Reines 2011-09-09 20:27:08

  • Owner set to Reines.

Reines 2011-09-13 19:37:55

  • Milestone changed from 1.4.7 to 1.4.8.

Visman 2011-10-16 12:13:06

...
for ($i = 0; $i <= mb_strlen($str, 'UTF-8'); $i += 10000)
...
mb_substr($str, $i, 1000, 'UTF-8'),
...

?

Reines 2011-10-16 12:19:20

Just to note, the problem with this solution is it requires mbstring extension, which isn't enabled by default in a stock PHP install.

Visman 2011-10-16 13:33:34

function utf8_bad_strip_improved($str) { // (C) SiMM, based on ru.wikipedia.org/wiki/Unicode
$ret = '';
$i = 0;
$s = strlen($str);
for (;$i < $s;) {
    $tmp = $str{$i++};
    $ch = ord($tmp);
    if ($ch > 0x7F) {
        if ($ch < 0xC0) continue;
        elseif ($ch < 0xE0) $di = 1;
        elseif ($ch < 0xF0) $di = 2;
        elseif ($ch < 0xF8) $di = 3;
        elseif ($ch < 0xFC) $di = 4;
        elseif ($ch < 0xFE) $di = 5;
        else continue;

        for ($j = 0;$j < $di;$j++) {
            $tmp .= $ch = $str{$i + $j};
            $ch = ord($ch);
            if ($ch < 0x80 || $ch > 0xBF) continue 2;
        }
        $i += $di;
    }
    $ret .= $tmp;
}
return $ret;
}

Visman 2011-10-16 13:50:08

Test:
Post text 661 200 bytes
utf8_bad_strip() - script was killed after 30s
my variant utf8_bad_strip_improved() - [ Generated in 3.587 seconds, 7 queries executed - Memory usage: 15.75 MiB (Peak: 18.8 MiB) ]

FSX 2011-10-24 21:36:14

Since this affects php-utf8, please also make an issue at https://github.com/FSX/php-utf8

Visman 2011-10-25 01:07:19

new utf8_bad_clean == old utf8_bad_strip
The problem remains.

FSX 2011-10-25 08:33:54

I haven't looked into it yet.

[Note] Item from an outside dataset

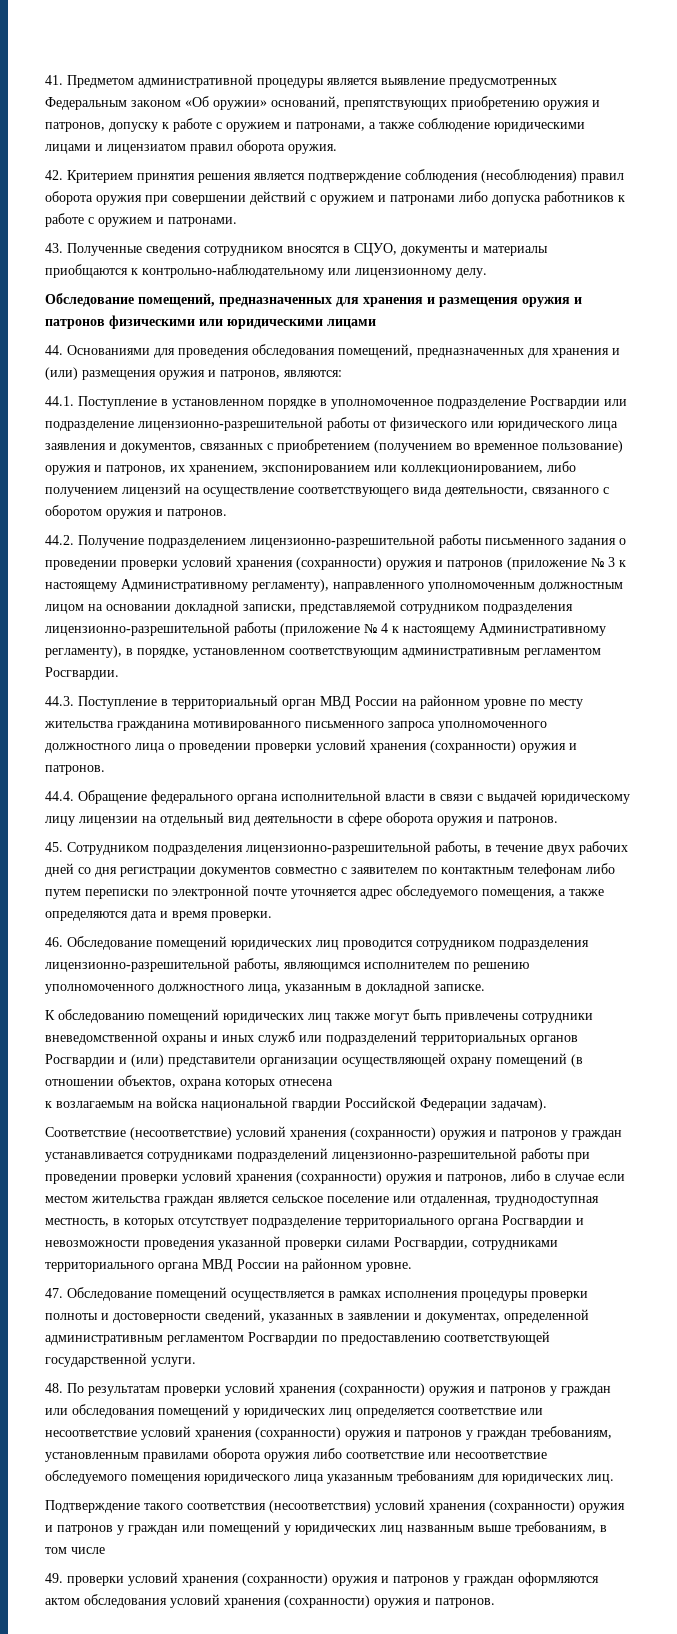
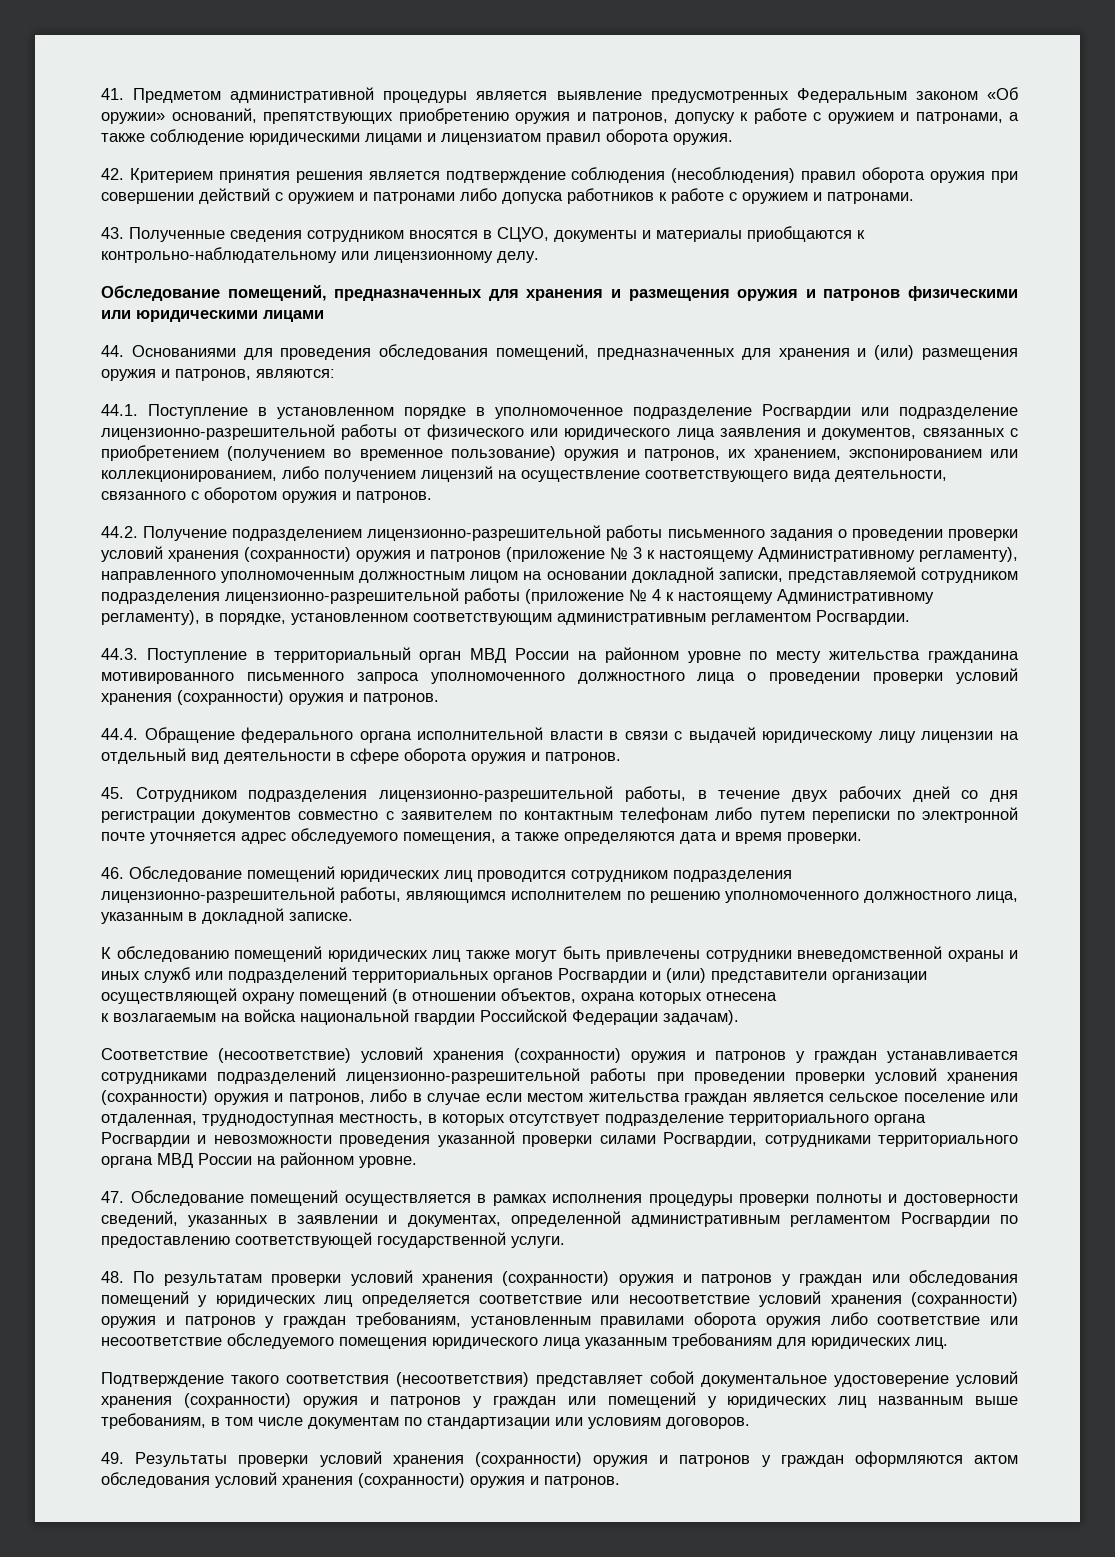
- Подтверждение такого соответствия (несоответствия) условий хранения (сохранности) оружия и патронов у граждан или помещений у юридических лиц названным выше требованиям, в том числе
+ Подтверждение такого соответствия (несоответствия) представляет собой документальное удостоверение условий хранения (сохранности) оружия и патронов у граждан или помещений у юридических лиц названным выше требованиям, в том числе документам по стандартизации или условиям договоров.
- 49. проверки условий хранения (сохранности) оружия и патронов у граждан оформляются актом обследования условий хранения (сохранности) оружия и патронов.
+ 49. Результаты проверки условий хранения (сохранности) оружия и патронов у граждан оформляются актом обследования условий хранения (сохранности) оружия и патронов.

I just said: create an issue at the php-utf8 repository.

Reines 2011-12-22 20:19:22

So I did some work on this today...

@Pierre: While your solution is much more efficient than the current one, it relies on the mb_string extension, which we cannot assume is available. The native utf8_substr function in the utf8 library fails, as it fails when presented with invalid unicode. I'm also seeing segfaults (?!) when attempting to use that function on a non-invalid ASCII-only string.

@Visman: Where did that function come from? I don't see any direct reference to it on the linked wikipedia article. It appears to work much better, and doesn't rely on any extensions.

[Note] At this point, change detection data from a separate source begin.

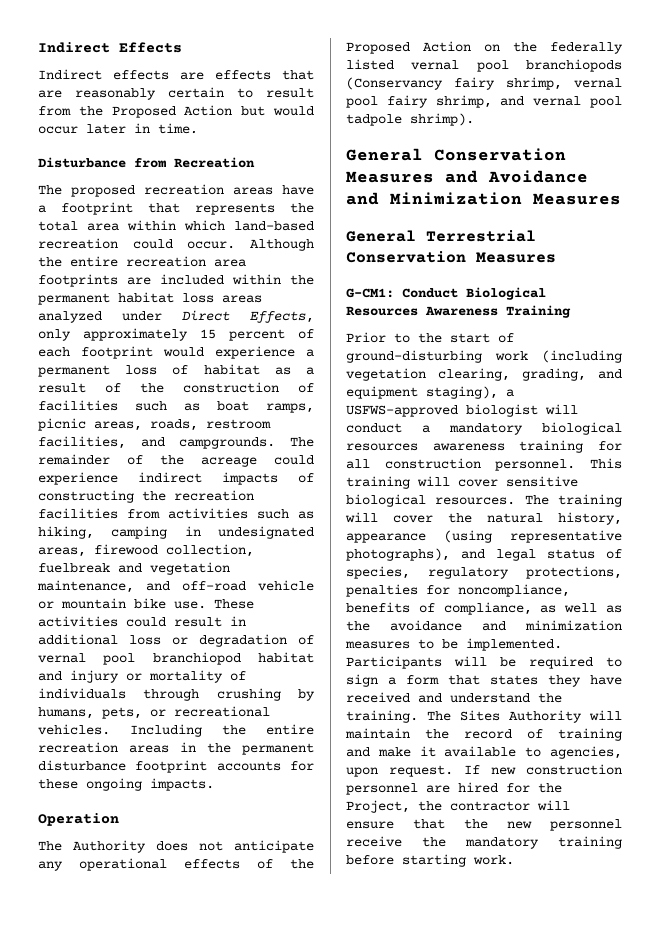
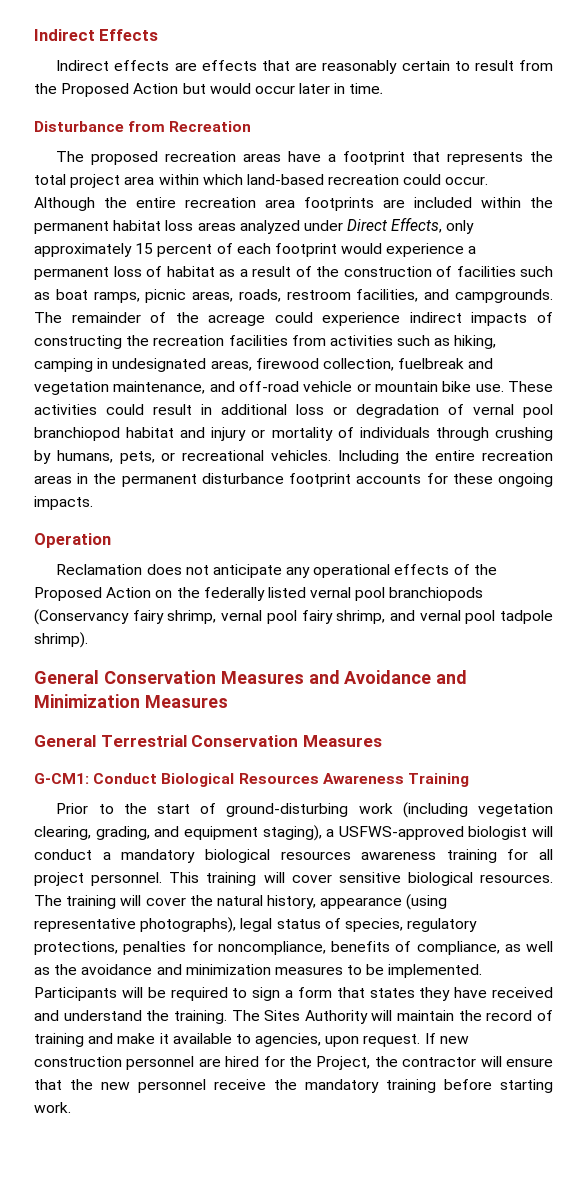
- The proposed recreation areas have a footprint that represents the total area within which land-based recreation could occur.
+ The proposed recreation areas have a footprint that represents the total project area within which land-based recreation could occur.
- The Authority does not anticipate any operational effects of the Proposed Action on the federally listed vernal pool branchiopods (Conservancy fairy shrimp, vernal pool fairy shrimp, and vernal pool tadpole shrimp).
+ Reclamation does not anticipate any operational effects of the Proposed Action on the federally listed vernal pool branchiopods (Conservancy fairy shrimp, vernal pool fairy shrimp, and vernal pool tadpole shrimp).
- Prior to the start of ground-disturbing work (including vegetation clearing, grading, and equipment staging), a USFWS-approved biologist will conduct a mandatory biological resources awareness training for all construction personnel.
+ Prior to the start of ground-disturbing work (including vegetation clearing, grading, and equipment staging), a USFWS-approved biologist will conduct a mandatory biological resources awareness training for all project personnel.
- The training will cover the natural history, appearance (using representative photographs), and legal status of species, regulatory protections, penalties for noncompliance, benefits of compliance, as well as the avoidance and minimization measures to be implemented.
+ The training will cover the natural history, appearance (using representative photographs), legal status of species, regulatory protections, penalties for noncompliance, benefits of compliance, as well as the avoidance and minimization measures to be implemented.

In the below "improved" is Pierre's solution, "improved (compatible)" is Pierre's solution using utf8 library instead of mb_string, and "improved (test)" is Visman's solution.

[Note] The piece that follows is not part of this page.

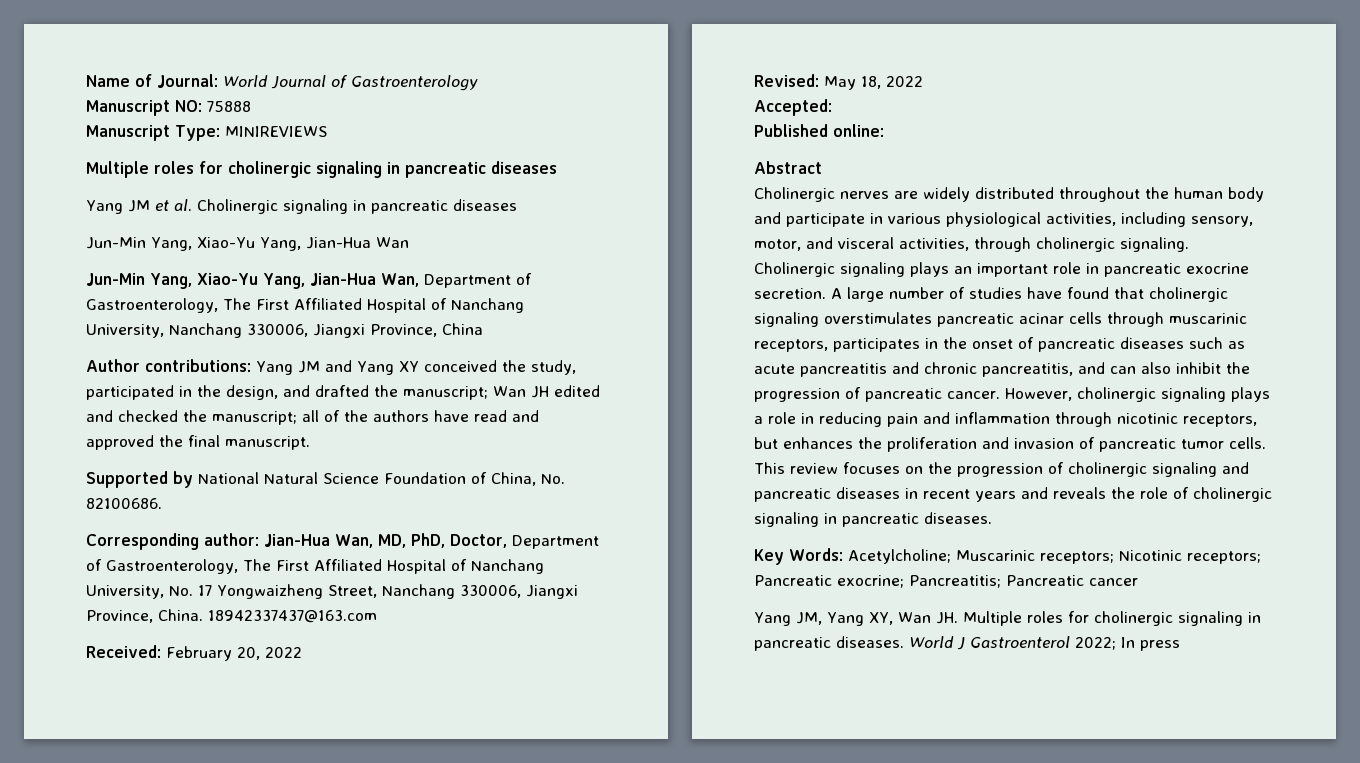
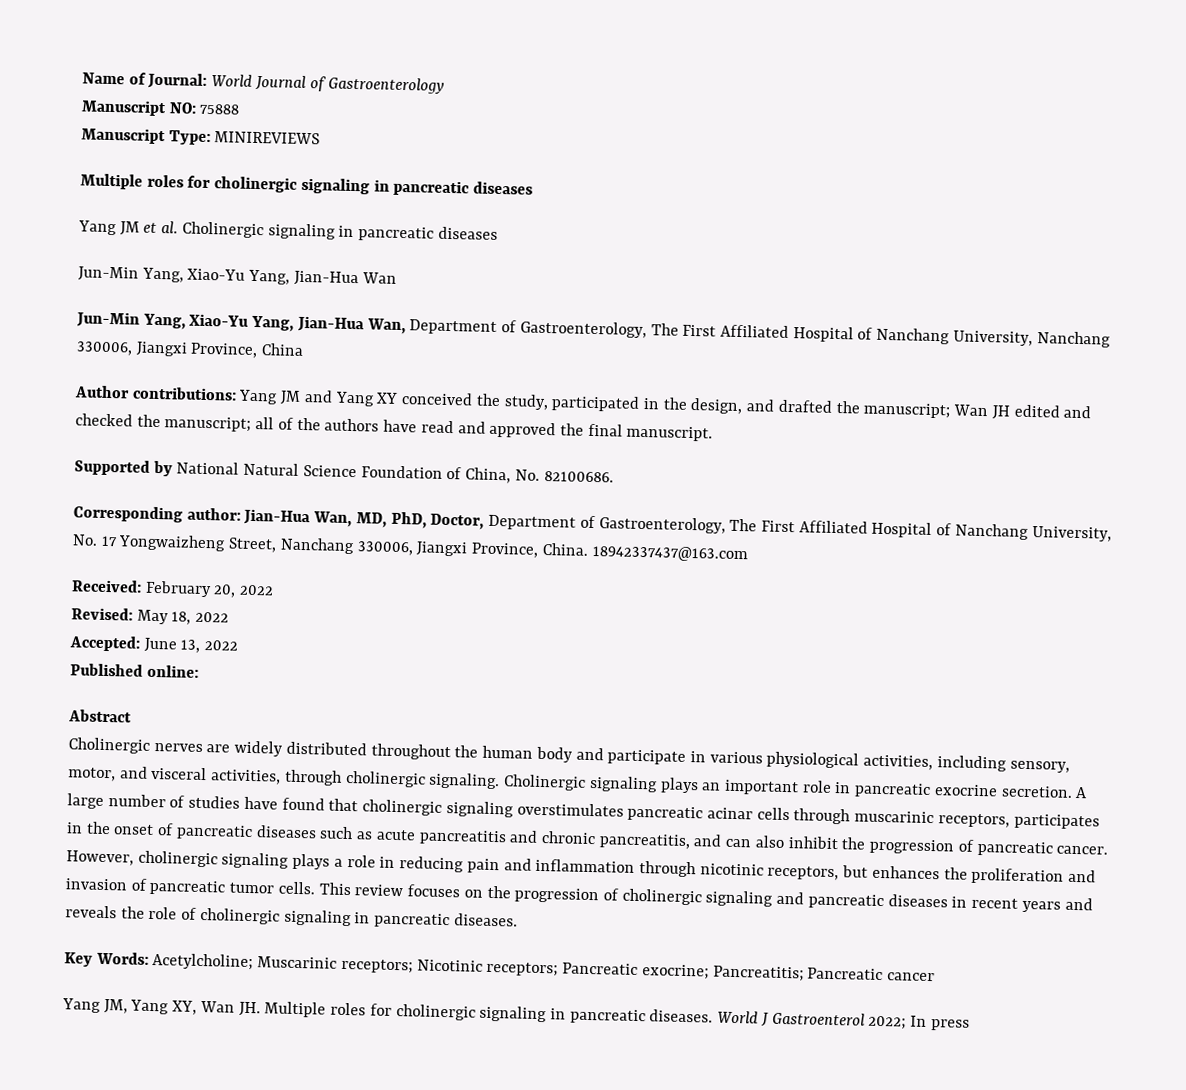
- Accepted:
+ Accepted: June 13, 2022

19:35:59 jamie@penguin ~ php test.php
Original took 499.747825 seconds
Improved took 3.285618 seconds, result passed
Improved (compatible) took 5.084029 seconds, result failed
Improved (test) took 0.702509 seconds, result passed

Here's a slightly tidied up version, but I don't want to commit anything yet if the licensing is going to be an issue...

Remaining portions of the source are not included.